Compare your relay improvement to your aerobic base over a full season. The VO2 Max Calculator is more useful for distance events than pure sprints, but it tracks the conditioning that lets sprinters hold form deep into a meet of multiple rounds.

For a broader look at how athletes actually use these performance tools in practice, see our outdoor sports calculator data analysis, and for the conditioning side of sport, our breakdown in how many calories are in a smoothie covers post-workout fueling math.

Frequently Asked Questions

What is a good 4x100 relay time?

A good 4x100 relay time is 40-41 seconds for elite high school boys, 42-44 seconds for competitive boys, and 45-48 seconds for average teams; girls run roughly 6-7 seconds slower at each tier, with elite girls at 46-47 seconds.

What is the fastest 4x100 relay time?

The fastest 4x100 relay time ever is the men's world record of 36.84 seconds, set by Jamaica at the 2012 London Olympics, while the women's world record is 40.82 seconds, set by the United States at the same Games.

What is a good 4x100 relay time for high school?

For high school, elite boys' teams run 40-41 seconds and elite girls run 46-47 seconds; state qualifying standards in 2026 ranged from about 42.60 seconds (Oregon 6A boys) to 44.18 seconds (Massachusetts Division 1 boys), so beating your state standard is the clearest mark of a good time.

How do you predict a 4x100 relay time from individual 100m times?

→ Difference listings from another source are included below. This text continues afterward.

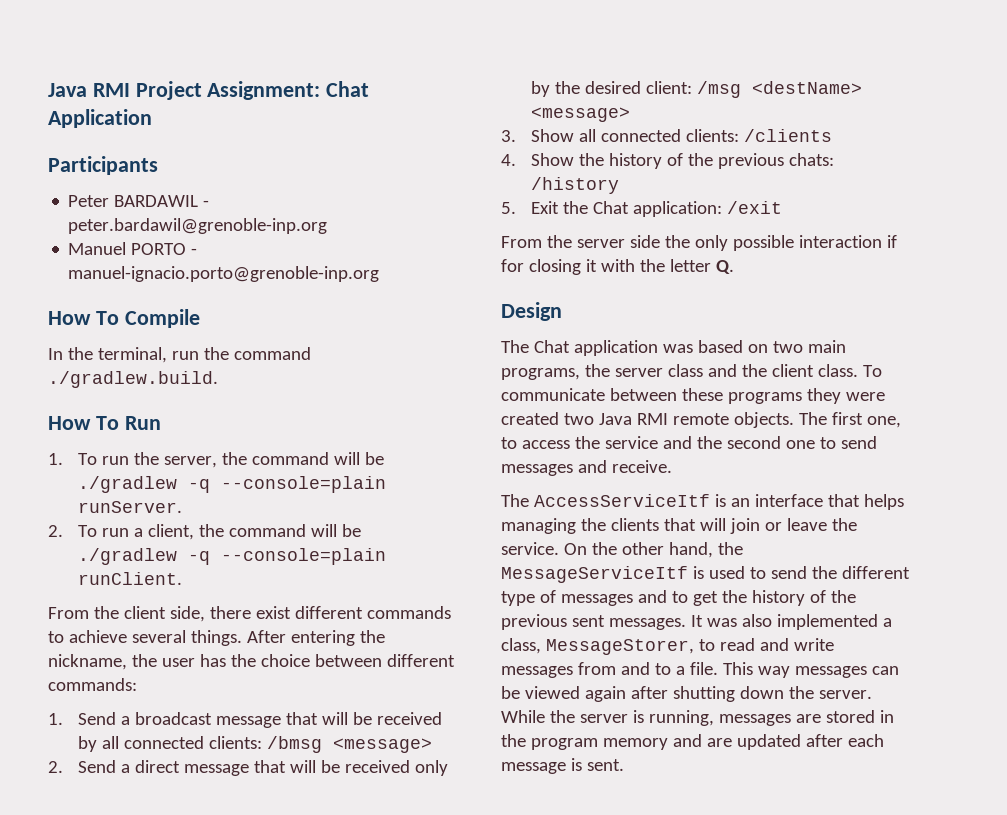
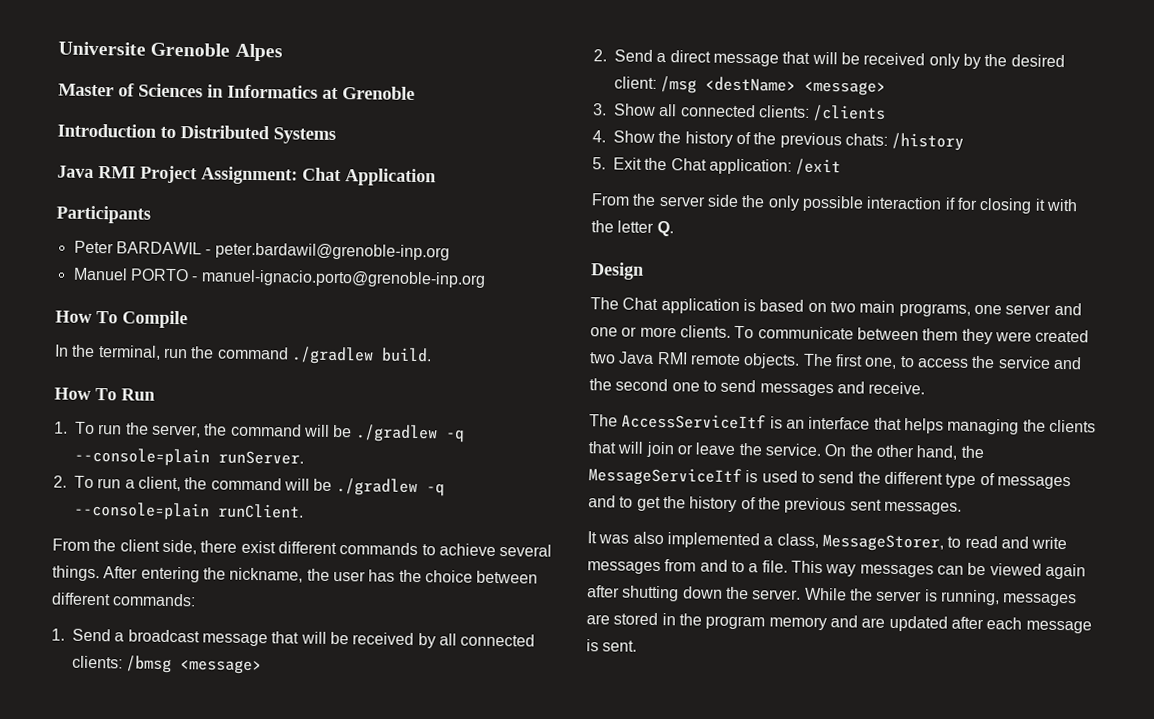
+ Universite Grenoble Alpes
+ Master of Sciences in Informatics at Grenoble
+ Introduction to Distributed Systems
- In the terminal, run the command ./gradlew.build.
+ In the terminal, run the command ./gradlew build.
- The Chat application was based on two main programs, the server class and the client class.
+ The Chat application is based on two main programs, one server and one or more clients.
- To communicate between these programs they were created two Java RMI remote objects.
+ To communicate between them they were created two Java RMI remote objects.
- On the other hand, the MessageServiceItf is used to send the different type of messages and to get the history of the previous sent messages. It was also implemented a class, MessageStorer, to read and write messages from and to a file.
+ On the other hand, the MessageServiceItf is used to send the different type of messages and to get the history of the previous sent messages.
+ It was also implemented a class, MessageStorer, to read and write messages from and to a file.

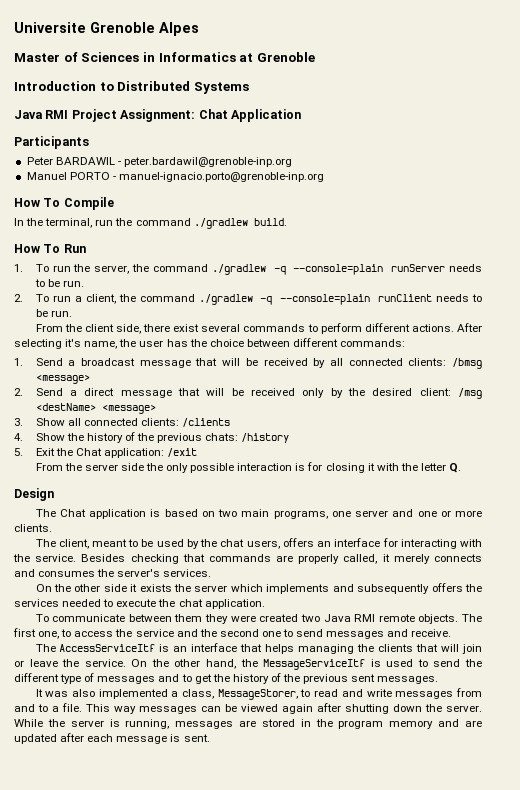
- 1. To run the server, the command will be ./gradlew -q --console=plain runServer.
+ 1. To run the server, the command ./gradlew -q --console=plain runServer needs to be run.
- 2. To run a client, the command will be ./gradlew -q --console=plain runClient.
+ 2. To run a client, the command ./gradlew -q --console=plain runClient needs to be run.
- From the client side, there exist different commands to achieve several things. After entering the nickname, the user has the choice between different commands:
+ From the client side, there exist several commands to perform different actions. After selecting it's name, the user has the choice between different commands:
- From the server side the only possible interaction if for closing it with the letter Q.
+ From the server side the only possible interaction is for closing it with the letter Q.
- The Chat application is based on two main programs, one server and one or more clients. To communicate between them they were created two Java RMI remote objects.
+ The Chat application is based on two main programs, one server and one or more clients.
+ The client, meant to be used by the chat users, offers an interface for interacting with the service. Besides checking that commands are properly called, it merely connects and consumes the server's services.
+ On the other side it exists the server which implements and subsequently offers the services needed to execute the chat application.
+ To communicate between them they were created two Java RMI remote objects.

Add the four runners' 100m bests and subtract 3.0 seconds for the flying-start advantage on legs 2-4; for example, 11.20 + 11.50 + 11.35 + 11.10 = 45.15, minus 3.0, predicts a 42.15-second relay.

Why is a relay time faster than four 100m times added together?

A relay time is faster because only the lead-off runner starts from blocks; the other three receive the baton already at speed, saving about 1.0 second per leg, or 3.0 seconds total across a 4x100m.

Does leg order change the predicted relay time?

Mathematically, leg order does not change the predicted total because the flying-start saving is the same 1.0 second for legs 2-4; in practice it matters because Leg 1 runs a curve from blocks and the anchor faces the most race pressure.

What is a good college 4x100 relay time?

A good college 4x100 relay time is under 39.5 seconds for men and under 43 seconds for women; LA Tech's men ran 39.05 in 2026 and USC's women clocked 42.12, the No. 3 time in NCAA history.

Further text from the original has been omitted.